Attachment: log_data.sql (application/octet-stream, text), 1.69 KiB.

[12 Dec 2020 3:19] Vasilis Kioustelidis
This is a docker instance creation template

Attachment: mysql_docker_template.sh (application/octet-stream, text), 925 bytes.

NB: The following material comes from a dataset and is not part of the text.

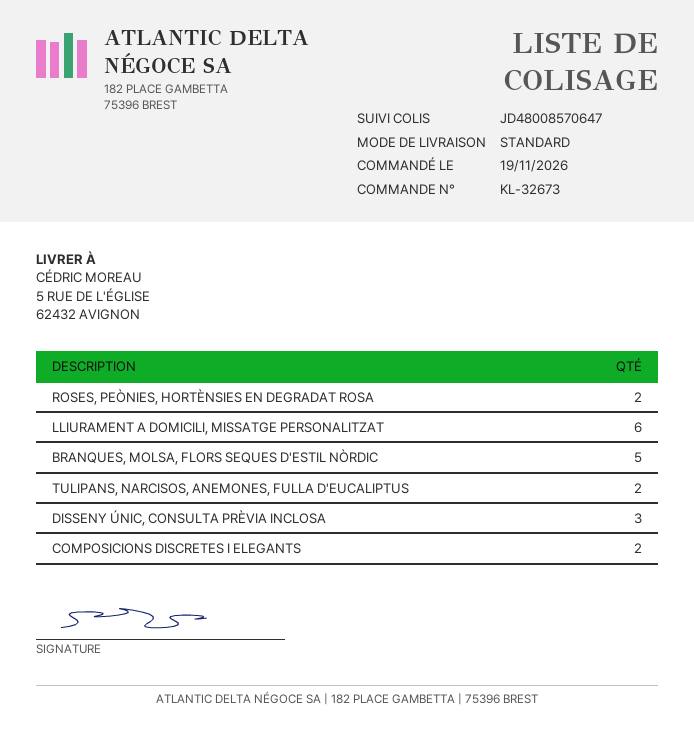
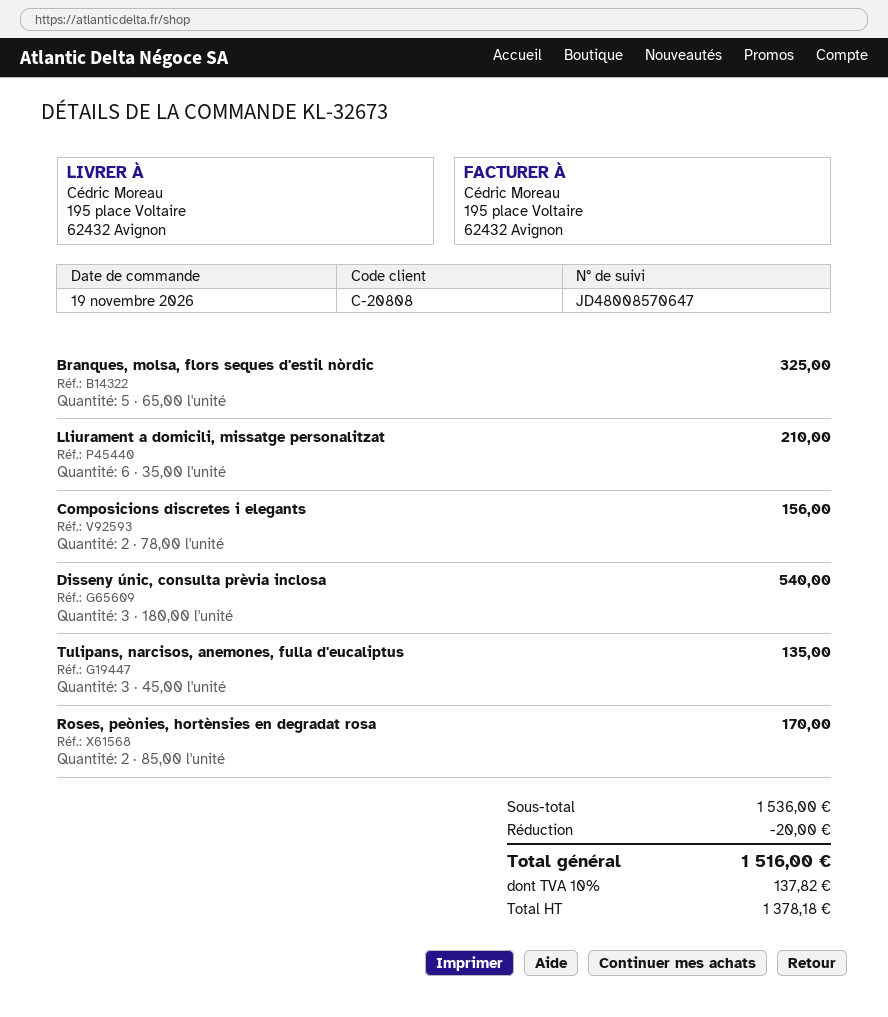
ship to: 5 RUE DE L'ÉGLISE, 62432 AVIGNON -> 195 place Voltaire, 62432 Avignon
TULIPANS, NARCISOS, ANEMONES, FULLA D'EUCALIPTUS: 2 -> 3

[16 Dec 2020 9:50] MySQL Verification Team
Hello Vasilis,

Thank you for the report and test case.
Observed that 8.0.22 is affected.

regards,
Umesh
[16 Dec 2020 9:51] MySQL Verification Team
MySQL Server 8.0.22 test results

Attachment: 101978_8.0.22.results.txt (text/plain), 22.72 KiB.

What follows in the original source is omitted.